Ships on fire in Bari Harbour |
In the
middle section of Patsy, the first novel
of ‘The Land of Broken Promises, Patsy is
stationed in Bari, Italy.
While
gathering material for this section of the book in the 1990s I came across references to mustard
gas mixed with oil that had been responsible for the deaths of so many merchant
seamen following the disastrous air raid of Dec 2nd 1943, known as ‘Little
Pearl Harbour’. I assumed it
was still a great secret because none of the British ex-servicemen I knew, who
had been in Italy at the time, had any inkling that mustard gas had been
involved.
The U.S.
Liberty ship ‘John Harvey’ had carried a secret cargo of liquid sulphur
mustard, When that ship was destroyed in the 1943 air raid, sulfur mustard spilt into waters already contaminated by oil
from other damaged vessels. Sailors, who
had jumped into the water from burning
ships, were covered with the oil which proved an ideal solvent.

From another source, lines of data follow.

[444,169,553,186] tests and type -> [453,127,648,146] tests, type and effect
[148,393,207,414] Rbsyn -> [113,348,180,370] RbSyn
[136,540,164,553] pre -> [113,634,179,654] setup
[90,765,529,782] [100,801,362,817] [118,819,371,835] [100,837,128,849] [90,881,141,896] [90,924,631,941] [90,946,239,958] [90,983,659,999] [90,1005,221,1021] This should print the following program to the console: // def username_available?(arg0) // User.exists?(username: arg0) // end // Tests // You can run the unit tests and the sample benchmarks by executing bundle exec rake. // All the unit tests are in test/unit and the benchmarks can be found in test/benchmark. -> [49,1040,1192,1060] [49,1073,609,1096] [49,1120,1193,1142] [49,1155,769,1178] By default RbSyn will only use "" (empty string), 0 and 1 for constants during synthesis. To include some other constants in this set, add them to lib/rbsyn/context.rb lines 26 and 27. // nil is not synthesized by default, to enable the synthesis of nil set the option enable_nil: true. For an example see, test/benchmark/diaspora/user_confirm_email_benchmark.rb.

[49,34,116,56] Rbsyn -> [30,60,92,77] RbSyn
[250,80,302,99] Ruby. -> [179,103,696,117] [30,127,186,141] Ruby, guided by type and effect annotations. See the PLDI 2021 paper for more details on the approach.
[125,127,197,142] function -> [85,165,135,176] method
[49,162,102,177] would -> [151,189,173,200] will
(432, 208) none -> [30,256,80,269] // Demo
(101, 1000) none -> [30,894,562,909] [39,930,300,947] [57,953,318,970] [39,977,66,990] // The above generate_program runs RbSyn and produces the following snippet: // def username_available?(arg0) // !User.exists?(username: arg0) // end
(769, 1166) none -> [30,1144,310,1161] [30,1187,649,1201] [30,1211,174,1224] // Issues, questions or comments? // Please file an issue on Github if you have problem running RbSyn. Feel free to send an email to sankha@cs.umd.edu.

Other sulfur mustard evaporated and, mingling
with clouds of smoke, blew overland containating Italian civilians.
Allied High Command tried to conceal the
disaster, fearing the Germans would believe
the Allies intended to use chemical weapons, but there were too many witnesses, and in
February 1944, the U.S. Chiefs of Staff statement owned up to the accident
adding that the U.S. wouldn’t use chemical weapons unless the enemy did so
first.
Winston Churchill, however, ordered all
mustard gas deaths to be listed as ‘burns due to enemy action’.
U.S. records of the attack on Bari were declassified in 1959,
but no one took much notice until an American author, Glenn B. Infield,
published ‘Disaster at Bari’ in
1967. Even so it wasn’t until 1986 that the
British government finally admitted that survivors of the Bari raid had been exposed
to poison gas and upgraded their pension payments.
Despite all that no one I spoke to in the 1990s knew that
people in the Bari air raid had died of mustard gas poisoning.